# SUPPLIED ENTRIES
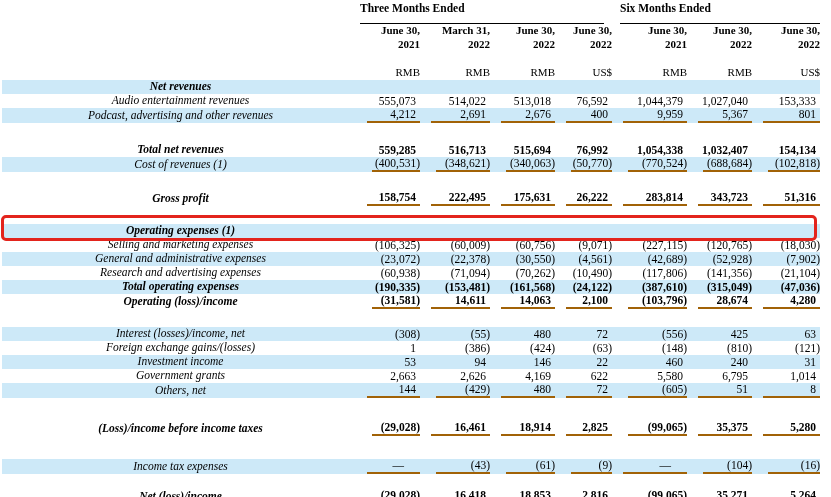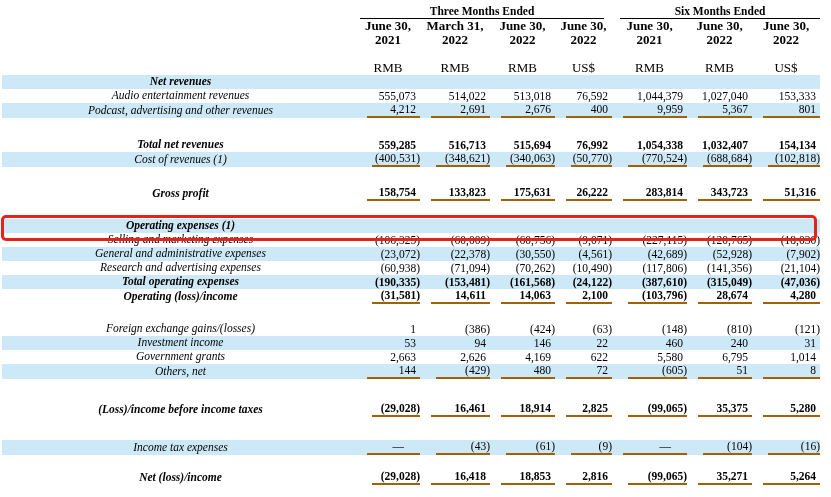--- a/index.html
+++ b/index.html
@@ -16,27 +16,27 @@
   table.fin{
     border-collapse:collapse;
     table-layout:fixed;
     width:818px;
     margin-left:2px;
   }
   th,td{padding:0;margin:0;}
   
   tr.grprow th{vertical-align:bottom;height:17px;}
   .grp{
-    font-weight:bold;font-size:11.5px;line-height:13px;text-align:center;
-    border-bottom:1.3px solid #000;padding-bottom:0;
+    font-weight:bold;font-size:11.5px;line-height:13px;text-align:left;
+    border-bottom:1.3px solid #000;padding-bottom:8px;
   }
   th.group-three .grp{margin-left:4px;margin-right:8px;}
   th.group-six .grp{margin-left:8px;margin-right:0px;}
   tr.colheadrow th{vertical-align:top;height:48px;font-weight:normal;}
-  .colhead div{font-size:13px;line-height:13.5px;text-align:center;white-space:nowrap;}
+  .colhead div{font-size:11px;line-height:13.5px;text-align:right;white-space:nowrap;}
   .colhead .d1,.colhead .d2{font-weight:bold;}
   .colhead .cur{font-weight:normal;margin-top:15px;}
   
   tr.bodyrow td{height:14px;line-height:13.5px;font-size:11.5px;vertical-align:bottom;}
   tr.shaded td{background:#cde9f8;}
   tr.bold td{font-weight:bold;}
   td.label{padding-left:3px;white-space:nowrap;overflow:hidden;text-align:center;font-style:italic;}
   td.val span{
     display:block;text-align:right;margin-left:11px;
     line-height:13px;padding-right:4px;white-space:nowrap;
@@ -246,21 +246,21 @@
         </tr>
         <tr class="spacer" style="height: 19px;">
           <td colspan="8"></td>
         </tr>
         <tr class="bodyrow bold uline">
           <td class="label">Gross profit</td>
           <td class="val">
             <span>158,754</span>
           </td>
           <td class="val">
-            <span>133,823</span>
+            <span>222,495</span>
           </td>
           <td class="val">
             <span>175,631</span>
           </td>
           <td class="val">
             <span>26,222</span>
           </td>
           <td class="val">
             <span>283,814</span>
           </td>
@@ -413,20 +413,44 @@
           </td>
           <td class="val">
             <span>28,674</span>
           </td>
           <td class="val">
             <span>4,280</span>
           </td>
         </tr>
         <tr class="spacer" style="height: 18px;">
           <td colspan="8"></td>
+        </tr>
+        <tr class="bodyrow shaded">
+          <td class="label">Interest (losses)/income, net</td>
+          <td class="val">
+            <span class="paren">(308)</span>
+          </td>
+          <td class="val">
+            <span class="paren">(55)</span>
+          </td>
+          <td class="val">
+            <span>480</span>
+          </td>
+          <td class="val">
+            <span>72</span>
+          </td>
+          <td class="val">
+            <span class="paren">(556)</span>
+          </td>
+          <td class="val">
+            <span>425</span>
+          </td>
+          <td class="val">
+            <span>63</span>
+          </td>
         </tr>
         <tr class="bodyrow">
           <td class="label">Foreign exchange gains/(losses)</td>
           <td class="val">
             <span>1</span>
           </td>
           <td class="val">
             <span class="paren">(386)</span>
           </td>
           <td class="val">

# REQUIREMENT
Using the entries above, give the number of lines that include "border", with no added words.

# TASK SOLUTION
3